■ GIVEN DATA
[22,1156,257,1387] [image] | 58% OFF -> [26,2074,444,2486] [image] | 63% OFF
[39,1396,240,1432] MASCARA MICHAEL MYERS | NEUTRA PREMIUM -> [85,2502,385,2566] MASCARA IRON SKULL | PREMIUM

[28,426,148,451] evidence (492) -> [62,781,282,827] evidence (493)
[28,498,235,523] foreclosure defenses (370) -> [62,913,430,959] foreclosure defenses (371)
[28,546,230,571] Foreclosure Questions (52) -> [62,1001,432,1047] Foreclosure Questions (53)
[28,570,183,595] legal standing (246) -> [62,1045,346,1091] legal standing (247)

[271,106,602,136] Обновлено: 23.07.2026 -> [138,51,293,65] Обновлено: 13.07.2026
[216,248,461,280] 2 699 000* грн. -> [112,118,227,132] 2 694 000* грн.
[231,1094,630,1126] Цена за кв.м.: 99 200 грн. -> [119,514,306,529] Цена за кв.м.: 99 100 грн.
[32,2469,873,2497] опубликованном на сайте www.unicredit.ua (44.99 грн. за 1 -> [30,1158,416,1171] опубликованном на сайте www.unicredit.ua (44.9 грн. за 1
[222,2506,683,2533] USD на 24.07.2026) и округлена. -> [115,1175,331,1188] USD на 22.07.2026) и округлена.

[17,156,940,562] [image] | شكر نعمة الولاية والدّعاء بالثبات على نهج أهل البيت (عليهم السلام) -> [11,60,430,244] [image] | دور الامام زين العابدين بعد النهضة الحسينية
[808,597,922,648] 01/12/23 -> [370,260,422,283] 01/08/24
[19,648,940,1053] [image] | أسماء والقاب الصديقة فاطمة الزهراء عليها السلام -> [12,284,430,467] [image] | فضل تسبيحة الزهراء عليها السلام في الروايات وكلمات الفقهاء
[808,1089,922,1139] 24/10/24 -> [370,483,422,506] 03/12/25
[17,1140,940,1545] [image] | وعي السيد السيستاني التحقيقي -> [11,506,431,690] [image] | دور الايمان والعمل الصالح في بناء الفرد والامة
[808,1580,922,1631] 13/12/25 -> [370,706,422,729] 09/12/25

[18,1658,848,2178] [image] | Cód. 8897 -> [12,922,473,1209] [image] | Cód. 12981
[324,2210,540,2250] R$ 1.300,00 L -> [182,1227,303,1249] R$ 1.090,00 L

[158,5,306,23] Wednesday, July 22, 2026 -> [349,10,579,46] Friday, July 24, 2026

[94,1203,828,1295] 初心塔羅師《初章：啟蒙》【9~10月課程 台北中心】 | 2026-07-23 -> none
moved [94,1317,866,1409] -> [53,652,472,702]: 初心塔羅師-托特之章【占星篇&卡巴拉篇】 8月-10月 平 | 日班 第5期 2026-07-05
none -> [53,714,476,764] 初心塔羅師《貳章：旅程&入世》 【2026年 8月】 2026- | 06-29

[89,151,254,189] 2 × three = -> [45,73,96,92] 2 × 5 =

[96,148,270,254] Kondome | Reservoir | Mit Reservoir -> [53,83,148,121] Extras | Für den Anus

■ WHAT TO WORK ON
Reproduce only the lines above, starting at the line with "[32,2469,873,2497] опубликованном на" and ending at the line with "[222,2506,683,2533] USD на", exactly as written.

■ EXPECTED ANSWER
[32,2469,873,2497] опубликованном на сайте www.unicredit.ua (44.99 грн. за 1 -> [30,1158,416,1171] опубликованном на сайте www.unicredit.ua (44.9 грн. за 1
[222,2506,683,2533] USD на 24.07.2026) и округлена. -> [115,1175,331,1188] USD на 22.07.2026) и округлена.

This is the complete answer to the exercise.